== Segment start ==

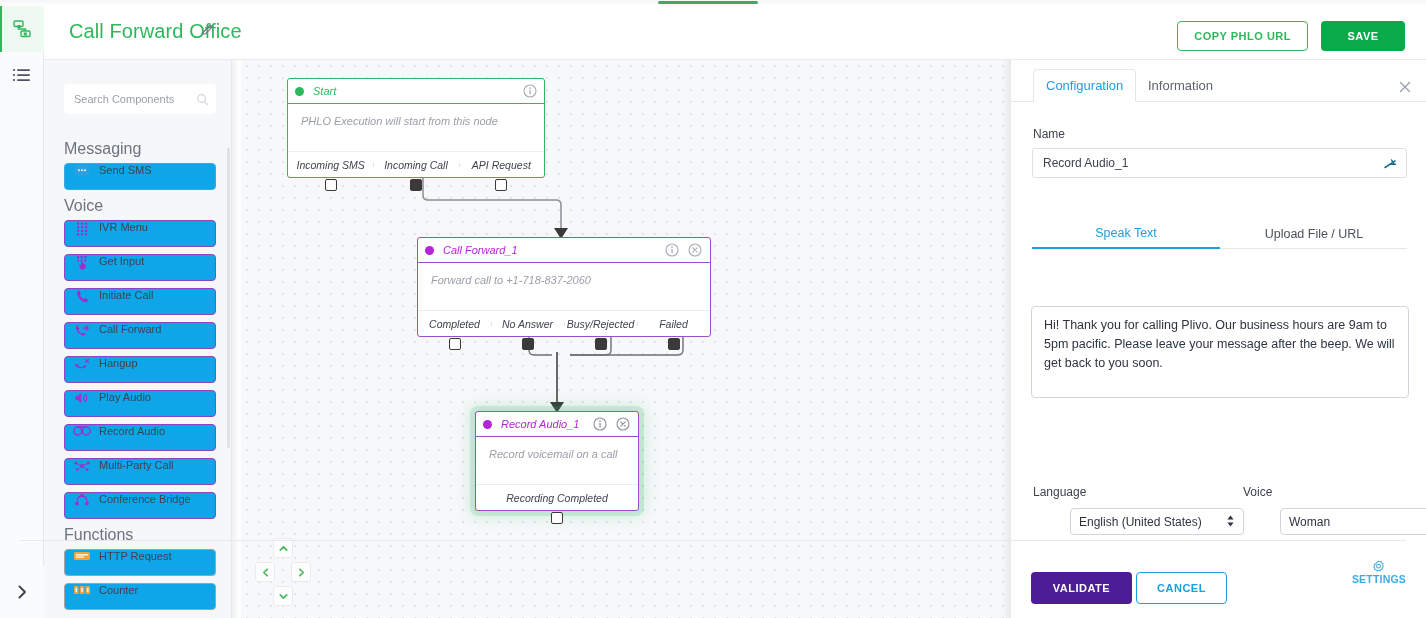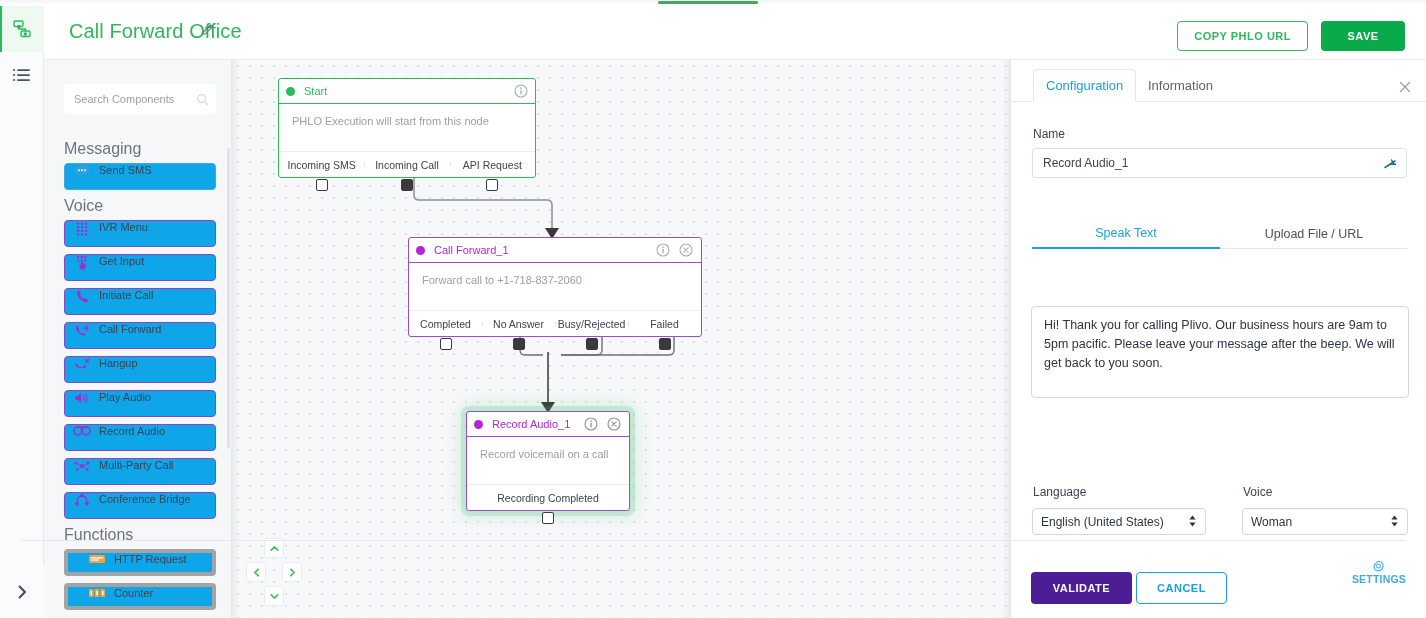"Start" .canvas { font-style: none -> italic; left: 232px -> 241px }
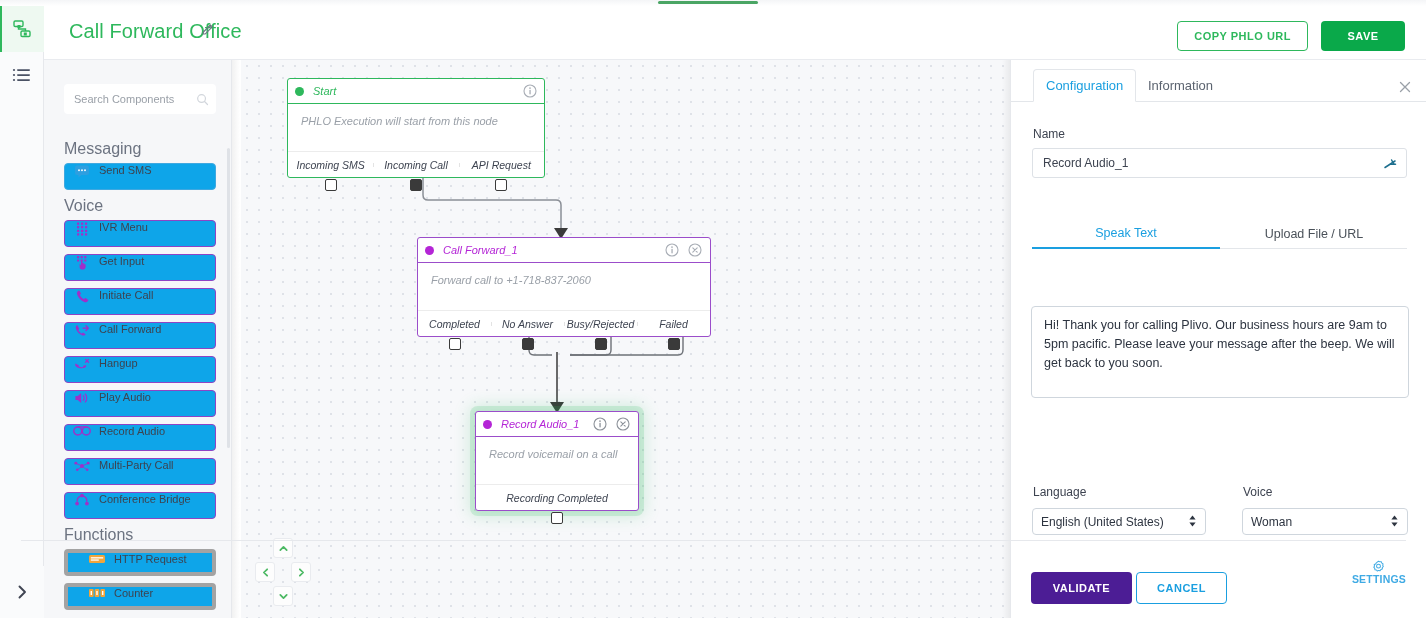"English (United States)" .sel { margin-left: none -> 38px }
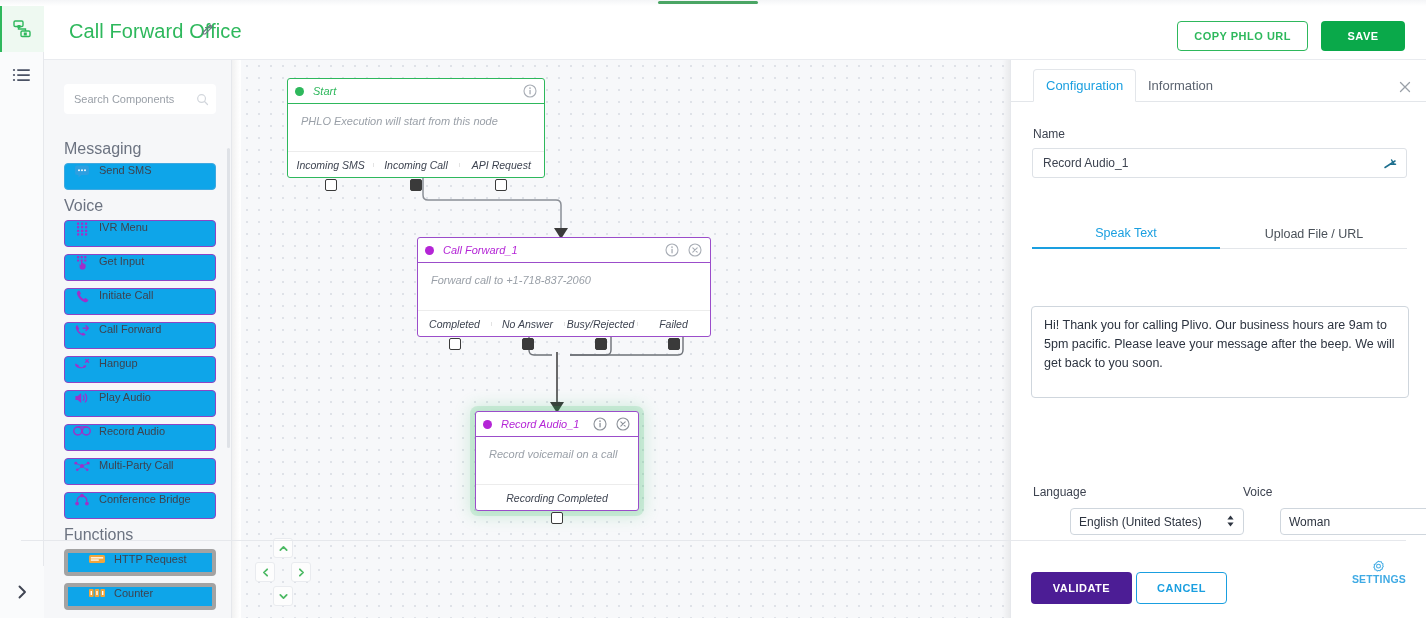"HTTP Request" .comp.fn { border: 4px solid #a3a3a3 -> 1px solid #a3a3a3; padding-left: 12px -> none }
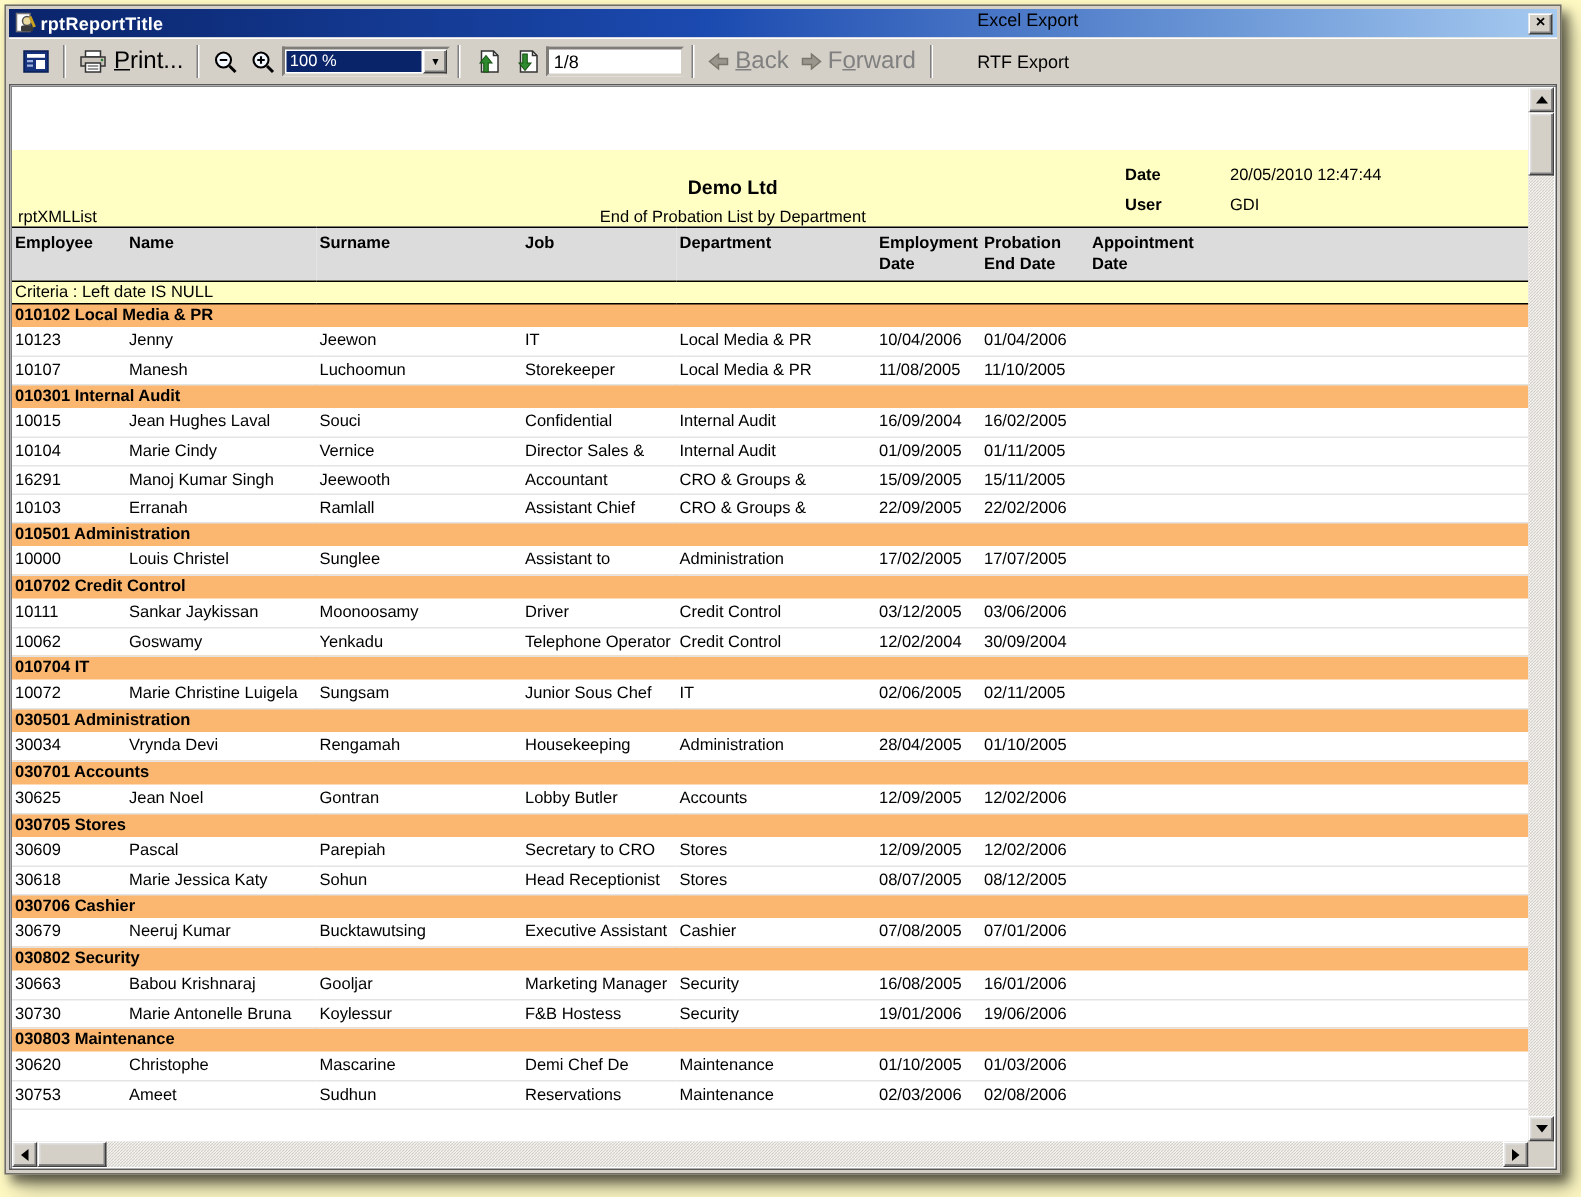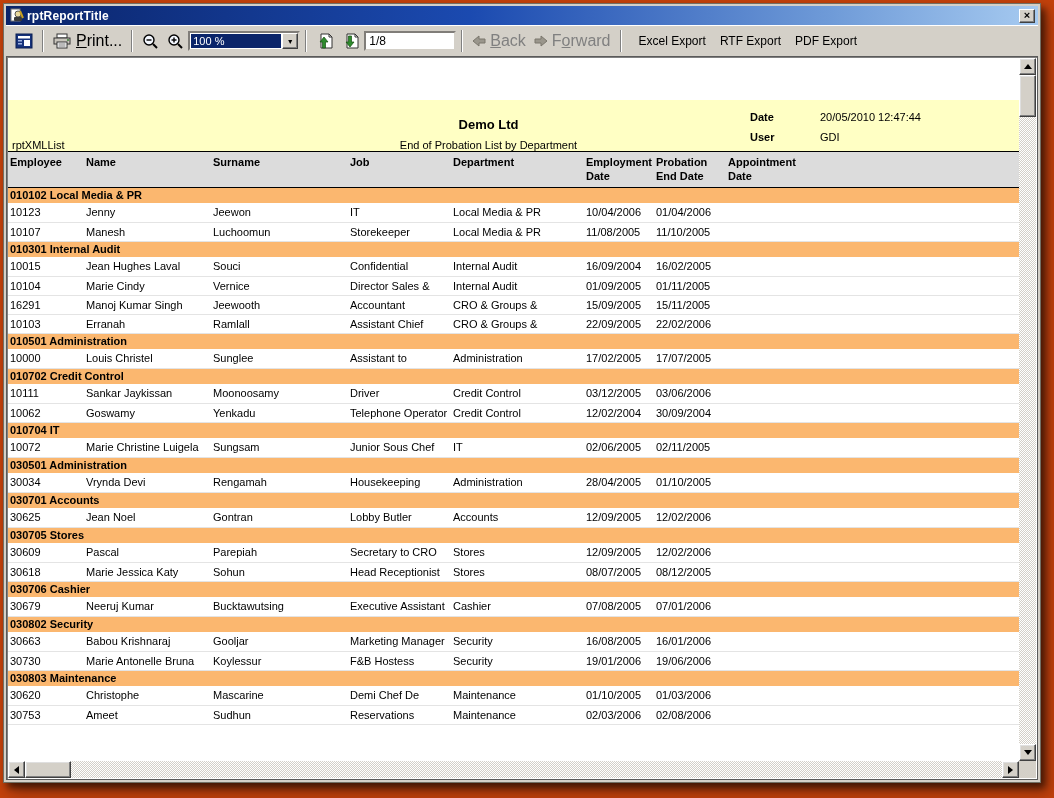"rptReportTitle" .screen { background: #c2410c -> #fef9c3 }
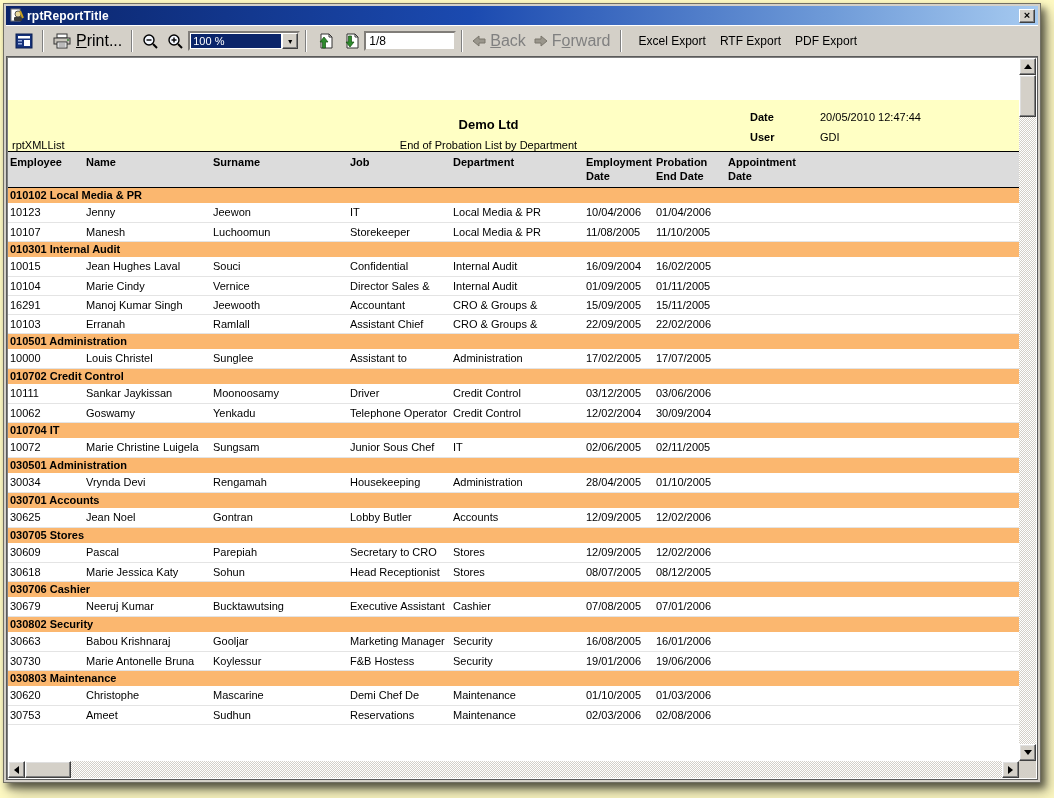"Excel Export" .export-links { flex-direction: none -> column; margin-left: 12px -> 25px }
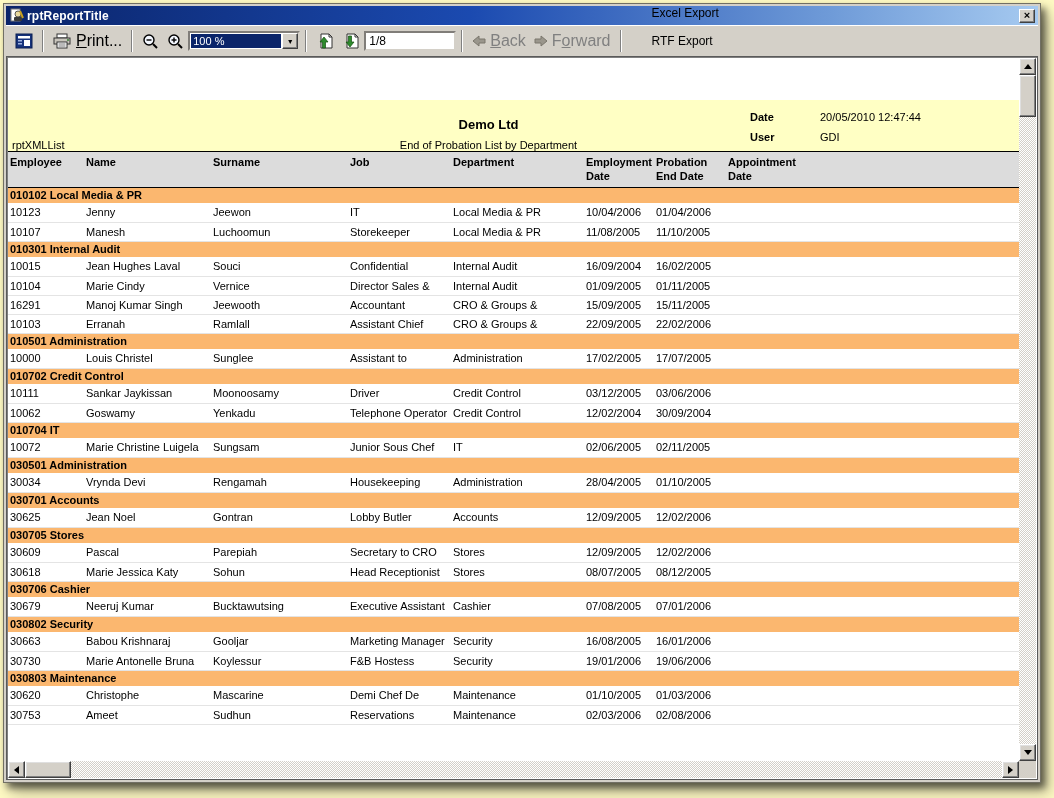"Criteria : Left date IS" tr.criteria-row { html: none -> <tr> <td>Criteria : Left date IS NULL</td> </tr> }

== Segment end ==

Would you restate, word for word and with no pictures, only the lines from the opening of the material through the line with "border: 4px solid", both included?

## Output below
"Start" .canvas { font-style: none -> italic; left: 232px -> 241px }
"English (United States)" .sel { margin-left: none -> 38px }
"HTTP Request" .comp.fn { border: 4px solid #a3a3a3 -> 1px solid #a3a3a3; padding-left: 12px -> none }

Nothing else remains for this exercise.